# Source records
-*-

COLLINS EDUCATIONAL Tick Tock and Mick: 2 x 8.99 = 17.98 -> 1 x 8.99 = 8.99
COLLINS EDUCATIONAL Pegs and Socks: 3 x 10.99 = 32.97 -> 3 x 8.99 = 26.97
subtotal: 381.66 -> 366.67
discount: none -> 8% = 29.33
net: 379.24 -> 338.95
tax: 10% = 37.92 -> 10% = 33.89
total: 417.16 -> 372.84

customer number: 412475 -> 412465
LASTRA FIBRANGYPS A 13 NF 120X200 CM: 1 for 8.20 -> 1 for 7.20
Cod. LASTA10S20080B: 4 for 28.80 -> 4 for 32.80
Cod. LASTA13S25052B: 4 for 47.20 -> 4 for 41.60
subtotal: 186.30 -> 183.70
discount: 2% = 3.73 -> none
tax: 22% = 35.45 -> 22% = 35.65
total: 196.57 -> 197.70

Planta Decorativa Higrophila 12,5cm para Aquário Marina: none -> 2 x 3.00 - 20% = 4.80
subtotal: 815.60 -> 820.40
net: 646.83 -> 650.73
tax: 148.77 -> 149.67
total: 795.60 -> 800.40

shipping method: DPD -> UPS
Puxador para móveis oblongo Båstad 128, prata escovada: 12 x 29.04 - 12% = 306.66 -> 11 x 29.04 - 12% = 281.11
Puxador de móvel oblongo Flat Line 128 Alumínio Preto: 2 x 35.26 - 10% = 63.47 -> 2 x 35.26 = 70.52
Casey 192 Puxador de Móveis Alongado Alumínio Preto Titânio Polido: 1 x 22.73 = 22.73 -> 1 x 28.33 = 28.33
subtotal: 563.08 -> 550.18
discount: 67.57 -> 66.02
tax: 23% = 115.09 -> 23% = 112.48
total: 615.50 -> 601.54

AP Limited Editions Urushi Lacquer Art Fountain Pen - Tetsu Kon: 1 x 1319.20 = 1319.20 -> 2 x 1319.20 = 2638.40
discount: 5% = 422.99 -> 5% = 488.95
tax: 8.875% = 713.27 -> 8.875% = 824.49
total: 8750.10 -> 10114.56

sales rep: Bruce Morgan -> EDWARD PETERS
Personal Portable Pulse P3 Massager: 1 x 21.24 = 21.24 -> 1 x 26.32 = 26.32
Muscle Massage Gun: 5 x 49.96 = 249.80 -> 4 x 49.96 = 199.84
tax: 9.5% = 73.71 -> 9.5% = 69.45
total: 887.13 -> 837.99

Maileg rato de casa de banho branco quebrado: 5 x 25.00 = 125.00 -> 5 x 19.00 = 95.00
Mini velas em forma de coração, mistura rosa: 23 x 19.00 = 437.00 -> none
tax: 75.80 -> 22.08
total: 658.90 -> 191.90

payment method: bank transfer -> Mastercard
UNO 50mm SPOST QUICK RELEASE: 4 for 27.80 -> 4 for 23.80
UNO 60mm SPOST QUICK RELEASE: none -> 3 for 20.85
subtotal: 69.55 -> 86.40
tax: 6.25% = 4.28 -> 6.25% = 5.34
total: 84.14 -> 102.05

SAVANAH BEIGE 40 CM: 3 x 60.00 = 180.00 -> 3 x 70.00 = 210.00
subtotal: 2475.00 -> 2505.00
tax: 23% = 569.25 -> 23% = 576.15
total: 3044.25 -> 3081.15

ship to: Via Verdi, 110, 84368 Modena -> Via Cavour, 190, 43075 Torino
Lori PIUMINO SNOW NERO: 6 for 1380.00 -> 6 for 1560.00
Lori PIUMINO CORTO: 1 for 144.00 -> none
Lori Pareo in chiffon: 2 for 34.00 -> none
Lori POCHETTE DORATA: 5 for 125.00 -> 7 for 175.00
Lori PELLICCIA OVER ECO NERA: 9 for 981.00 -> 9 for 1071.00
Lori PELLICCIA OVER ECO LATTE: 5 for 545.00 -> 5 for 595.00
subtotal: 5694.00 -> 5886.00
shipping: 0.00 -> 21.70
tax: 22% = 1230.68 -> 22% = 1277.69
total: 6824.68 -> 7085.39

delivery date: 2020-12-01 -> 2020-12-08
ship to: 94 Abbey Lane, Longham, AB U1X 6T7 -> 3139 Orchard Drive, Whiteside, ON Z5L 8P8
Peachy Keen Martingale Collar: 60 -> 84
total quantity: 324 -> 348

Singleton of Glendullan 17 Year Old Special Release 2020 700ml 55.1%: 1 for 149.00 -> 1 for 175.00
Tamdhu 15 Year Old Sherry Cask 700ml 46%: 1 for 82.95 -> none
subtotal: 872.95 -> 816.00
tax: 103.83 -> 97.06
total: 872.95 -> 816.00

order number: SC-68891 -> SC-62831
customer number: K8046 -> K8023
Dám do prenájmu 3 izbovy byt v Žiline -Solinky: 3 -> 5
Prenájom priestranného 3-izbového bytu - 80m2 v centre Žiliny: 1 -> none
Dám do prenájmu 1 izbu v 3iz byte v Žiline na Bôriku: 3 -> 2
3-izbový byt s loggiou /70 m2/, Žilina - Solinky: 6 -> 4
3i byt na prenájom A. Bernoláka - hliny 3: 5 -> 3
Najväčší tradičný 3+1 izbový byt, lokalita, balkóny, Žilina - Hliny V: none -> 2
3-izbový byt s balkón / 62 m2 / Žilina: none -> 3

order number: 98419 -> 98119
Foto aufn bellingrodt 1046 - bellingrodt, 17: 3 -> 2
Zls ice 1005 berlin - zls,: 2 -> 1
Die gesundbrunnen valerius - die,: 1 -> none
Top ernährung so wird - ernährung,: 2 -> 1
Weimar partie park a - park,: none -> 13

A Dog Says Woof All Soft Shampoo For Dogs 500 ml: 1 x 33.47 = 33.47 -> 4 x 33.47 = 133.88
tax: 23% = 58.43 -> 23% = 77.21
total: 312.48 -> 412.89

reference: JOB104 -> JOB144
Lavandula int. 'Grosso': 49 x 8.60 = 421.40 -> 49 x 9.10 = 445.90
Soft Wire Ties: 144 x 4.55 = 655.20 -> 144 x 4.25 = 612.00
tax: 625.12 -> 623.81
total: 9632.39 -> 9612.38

-*-

# Required action
In the data above, start at the line that has "customer number: K8046 -> K8023", stop after the line that has "Weimar partie park a - park,: none -> 13", and print every line in between exactly as it stands.

# Output of the exercise
customer number: K8046 -> K8023
Dám do prenájmu 3 izbovy byt v Žiline -Solinky: 3 -> 5
Prenájom priestranného 3-izbového bytu - 80m2 v centre Žiliny: 1 -> none
Dám do prenájmu 1 izbu v 3iz byte v Žiline na Bôriku: 3 -> 2
3-izbový byt s loggiou /70 m2/, Žilina - Solinky: 6 -> 4
3i byt na prenájom A. Bernoláka - hliny 3: 5 -> 3
Najväčší tradičný 3+1 izbový byt, lokalita, balkóny, Žilina - Hliny V: none -> 2
3-izbový byt s balkón / 62 m2 / Žilina: none -> 3

order number: 98419 -> 98119
Foto aufn bellingrodt 1046 - bellingrodt, 17: 3 -> 2
Zls ice 1005 berlin - zls,: 2 -> 1
Die gesundbrunnen valerius - die,: 1 -> none
Top ernährung so wird - ernährung,: 2 -> 1
Weimar partie park a - park,: none -> 13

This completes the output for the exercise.